Come abilitare la IV rivoluzione industriale? Qualche esempio pratico…
Per Industry 4.0 si intende un processo che traghetta l’azienda verso una produzione industriale del tutto automatizzata in cui le nuove tecnologie digitali si integrano perfettamente con il mondo fisico e ne aumentano esponenzialmente le performance. Tutto ciò prende il nome di quarta rivoluzione industriale, ma è realmente in atto oggi? La nostra esperienza ci dice che non basta un nuovo macchinario per fare Industria 4.0: oggi le tecnologie abilitanti ci sono, si può per esempio disporre del controllo da remoto delle performance, di un’attività di manutenzione predittiva, di funzioni di picking e di assemblaggio digitali, dell’additive manufacturing. Oggi l’evoluzione della tecnologia ci offre la possibilità di comprare macchinari nuovi che introducono concetti di industria 4.0 con componenti di ultima generazione oppure di introdurre su macchinari esistenti dei sensori che raccolgono dati a cui prima non si aveva accesso. O ancora, è possibile realizzare un’app per device tablet o mobile phone con cui tenere sotto controllo i parametri della linea produttiva. Ma tutte queste implementazioni rimangono solo esperienze contenute se nell’azienda non è presente un terreno fertile e una cultura pronta ad accogliere e favorire l’innovazione.
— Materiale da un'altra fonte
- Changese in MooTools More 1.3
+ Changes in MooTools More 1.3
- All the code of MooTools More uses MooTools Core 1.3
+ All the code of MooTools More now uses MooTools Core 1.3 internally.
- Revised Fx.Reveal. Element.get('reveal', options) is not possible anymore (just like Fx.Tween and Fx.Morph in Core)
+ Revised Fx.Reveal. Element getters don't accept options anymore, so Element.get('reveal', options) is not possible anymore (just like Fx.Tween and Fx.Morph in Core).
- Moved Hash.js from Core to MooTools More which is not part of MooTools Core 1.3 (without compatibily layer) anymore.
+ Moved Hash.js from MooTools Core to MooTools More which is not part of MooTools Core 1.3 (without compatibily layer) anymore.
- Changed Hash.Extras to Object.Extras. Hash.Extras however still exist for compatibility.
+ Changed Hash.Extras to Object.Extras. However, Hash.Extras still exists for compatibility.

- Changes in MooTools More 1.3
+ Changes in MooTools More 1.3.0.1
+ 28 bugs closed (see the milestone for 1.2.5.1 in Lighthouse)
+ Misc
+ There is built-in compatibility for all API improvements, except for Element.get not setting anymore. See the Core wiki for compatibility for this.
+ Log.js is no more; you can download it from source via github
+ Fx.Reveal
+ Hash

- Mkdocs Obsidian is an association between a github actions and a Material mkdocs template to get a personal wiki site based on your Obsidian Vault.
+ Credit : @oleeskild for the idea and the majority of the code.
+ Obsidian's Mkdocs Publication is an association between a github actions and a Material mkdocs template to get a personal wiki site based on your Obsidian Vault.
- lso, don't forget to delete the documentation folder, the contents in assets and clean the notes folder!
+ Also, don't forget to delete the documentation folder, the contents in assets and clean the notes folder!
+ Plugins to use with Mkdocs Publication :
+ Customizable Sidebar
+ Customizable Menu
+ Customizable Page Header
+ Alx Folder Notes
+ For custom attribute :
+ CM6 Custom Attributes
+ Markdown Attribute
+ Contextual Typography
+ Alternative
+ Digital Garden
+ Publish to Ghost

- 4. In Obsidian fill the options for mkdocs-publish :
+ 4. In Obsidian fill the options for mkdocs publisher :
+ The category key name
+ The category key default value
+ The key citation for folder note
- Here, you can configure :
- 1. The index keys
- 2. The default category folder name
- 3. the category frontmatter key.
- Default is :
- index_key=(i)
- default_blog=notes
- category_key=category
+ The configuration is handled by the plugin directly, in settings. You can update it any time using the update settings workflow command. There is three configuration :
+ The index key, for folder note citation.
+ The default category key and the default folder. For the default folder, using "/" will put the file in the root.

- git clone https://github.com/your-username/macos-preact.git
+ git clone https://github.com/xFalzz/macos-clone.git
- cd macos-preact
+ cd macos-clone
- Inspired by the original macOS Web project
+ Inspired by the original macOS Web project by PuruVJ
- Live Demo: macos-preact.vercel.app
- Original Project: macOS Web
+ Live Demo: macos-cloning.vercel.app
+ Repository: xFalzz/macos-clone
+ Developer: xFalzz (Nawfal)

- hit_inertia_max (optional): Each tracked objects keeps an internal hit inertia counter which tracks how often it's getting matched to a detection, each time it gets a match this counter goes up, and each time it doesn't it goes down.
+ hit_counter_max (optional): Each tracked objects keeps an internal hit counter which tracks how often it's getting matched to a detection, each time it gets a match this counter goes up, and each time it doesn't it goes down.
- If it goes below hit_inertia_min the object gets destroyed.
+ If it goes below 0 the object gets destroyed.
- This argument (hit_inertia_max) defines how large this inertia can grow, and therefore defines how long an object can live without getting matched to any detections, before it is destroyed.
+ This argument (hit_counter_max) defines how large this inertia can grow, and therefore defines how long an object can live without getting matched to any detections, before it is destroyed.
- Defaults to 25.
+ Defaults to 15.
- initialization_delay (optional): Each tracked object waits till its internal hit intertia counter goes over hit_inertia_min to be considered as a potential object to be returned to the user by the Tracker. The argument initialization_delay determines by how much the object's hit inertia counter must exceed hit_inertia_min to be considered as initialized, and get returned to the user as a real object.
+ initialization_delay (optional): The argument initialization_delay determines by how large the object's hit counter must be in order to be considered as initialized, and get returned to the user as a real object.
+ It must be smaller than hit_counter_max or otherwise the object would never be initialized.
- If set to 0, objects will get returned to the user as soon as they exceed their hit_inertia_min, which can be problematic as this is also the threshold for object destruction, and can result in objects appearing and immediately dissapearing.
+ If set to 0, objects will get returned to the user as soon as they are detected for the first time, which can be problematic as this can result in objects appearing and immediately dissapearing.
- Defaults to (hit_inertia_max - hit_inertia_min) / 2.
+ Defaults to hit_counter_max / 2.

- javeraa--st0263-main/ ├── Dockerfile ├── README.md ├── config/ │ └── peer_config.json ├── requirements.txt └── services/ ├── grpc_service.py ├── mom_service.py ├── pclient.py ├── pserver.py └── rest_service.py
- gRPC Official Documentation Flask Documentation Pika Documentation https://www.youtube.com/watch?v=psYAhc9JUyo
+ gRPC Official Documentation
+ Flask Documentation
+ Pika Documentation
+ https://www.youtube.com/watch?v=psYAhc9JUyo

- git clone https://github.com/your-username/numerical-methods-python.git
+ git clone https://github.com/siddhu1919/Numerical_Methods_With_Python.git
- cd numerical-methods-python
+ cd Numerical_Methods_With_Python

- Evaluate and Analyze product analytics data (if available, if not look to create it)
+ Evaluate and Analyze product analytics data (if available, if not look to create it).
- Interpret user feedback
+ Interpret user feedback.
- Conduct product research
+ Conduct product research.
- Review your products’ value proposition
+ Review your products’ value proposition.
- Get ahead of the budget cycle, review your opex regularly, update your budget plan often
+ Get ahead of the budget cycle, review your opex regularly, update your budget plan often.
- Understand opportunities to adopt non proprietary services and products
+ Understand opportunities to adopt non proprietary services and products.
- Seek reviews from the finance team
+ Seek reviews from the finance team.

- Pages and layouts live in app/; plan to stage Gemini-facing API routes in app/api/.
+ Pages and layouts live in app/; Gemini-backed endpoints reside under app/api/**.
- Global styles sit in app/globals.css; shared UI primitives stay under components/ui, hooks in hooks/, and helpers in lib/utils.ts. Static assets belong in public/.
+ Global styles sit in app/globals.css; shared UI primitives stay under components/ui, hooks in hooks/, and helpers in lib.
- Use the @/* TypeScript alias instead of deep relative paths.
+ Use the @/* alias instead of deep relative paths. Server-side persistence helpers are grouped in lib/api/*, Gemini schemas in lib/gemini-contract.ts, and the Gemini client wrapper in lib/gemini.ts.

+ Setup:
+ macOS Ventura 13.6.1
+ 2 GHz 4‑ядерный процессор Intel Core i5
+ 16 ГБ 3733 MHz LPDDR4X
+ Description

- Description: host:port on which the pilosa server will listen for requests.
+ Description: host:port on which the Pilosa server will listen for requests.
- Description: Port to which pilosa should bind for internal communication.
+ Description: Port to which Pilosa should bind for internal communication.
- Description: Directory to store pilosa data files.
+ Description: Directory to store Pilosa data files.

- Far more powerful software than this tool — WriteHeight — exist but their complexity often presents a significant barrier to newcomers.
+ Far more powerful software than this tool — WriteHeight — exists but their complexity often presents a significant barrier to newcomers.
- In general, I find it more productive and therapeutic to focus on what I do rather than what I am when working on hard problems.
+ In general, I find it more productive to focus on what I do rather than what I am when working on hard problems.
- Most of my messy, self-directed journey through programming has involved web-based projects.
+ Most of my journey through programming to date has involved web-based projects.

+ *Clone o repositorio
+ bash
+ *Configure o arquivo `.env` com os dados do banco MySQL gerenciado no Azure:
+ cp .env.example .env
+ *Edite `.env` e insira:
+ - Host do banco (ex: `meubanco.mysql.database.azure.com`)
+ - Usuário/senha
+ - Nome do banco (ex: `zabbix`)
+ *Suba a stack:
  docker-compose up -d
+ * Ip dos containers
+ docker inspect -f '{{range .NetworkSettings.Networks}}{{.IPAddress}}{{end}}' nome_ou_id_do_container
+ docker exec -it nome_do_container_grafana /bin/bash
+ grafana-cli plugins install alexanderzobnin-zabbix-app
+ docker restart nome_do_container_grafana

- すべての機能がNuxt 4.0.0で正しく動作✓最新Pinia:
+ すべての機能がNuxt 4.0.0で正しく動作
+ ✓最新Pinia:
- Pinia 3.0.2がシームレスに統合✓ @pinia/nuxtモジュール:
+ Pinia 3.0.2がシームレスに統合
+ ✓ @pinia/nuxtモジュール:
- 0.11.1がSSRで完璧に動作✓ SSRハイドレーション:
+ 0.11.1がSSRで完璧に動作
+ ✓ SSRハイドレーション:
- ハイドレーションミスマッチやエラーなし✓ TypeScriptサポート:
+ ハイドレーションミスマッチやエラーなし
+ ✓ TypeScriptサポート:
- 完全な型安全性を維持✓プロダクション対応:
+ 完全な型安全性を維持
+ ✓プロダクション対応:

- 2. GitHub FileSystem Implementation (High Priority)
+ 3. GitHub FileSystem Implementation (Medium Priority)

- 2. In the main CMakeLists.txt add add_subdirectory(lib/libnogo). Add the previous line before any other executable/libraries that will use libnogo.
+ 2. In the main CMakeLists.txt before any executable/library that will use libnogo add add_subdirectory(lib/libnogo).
Il tradizionale business model del settore produzione sta cambiando, dunque, ma prima di definirla un fenomeno in atto, la quarta rivoluzione industriale va meditata e preparata: solo avendo alle spalle solidi processi di base, efficaci ed efficienti, infatti, è possibile beneficiare dei potenziali vantaggi della digitalizzazione del manufacturing. Ecco perché riteniamo che Lean e Digital siano sinergici e che laddove l’approccio Lean genera il cambiamento verso l’eccellenza di processi e prodotti, gli strumenti Digital ne amplificano e velocizzano gli effetti. Poi, quello che può fare la differenza, è creare una nuova cultura aziendale pronta ad affrontare l’innovazione.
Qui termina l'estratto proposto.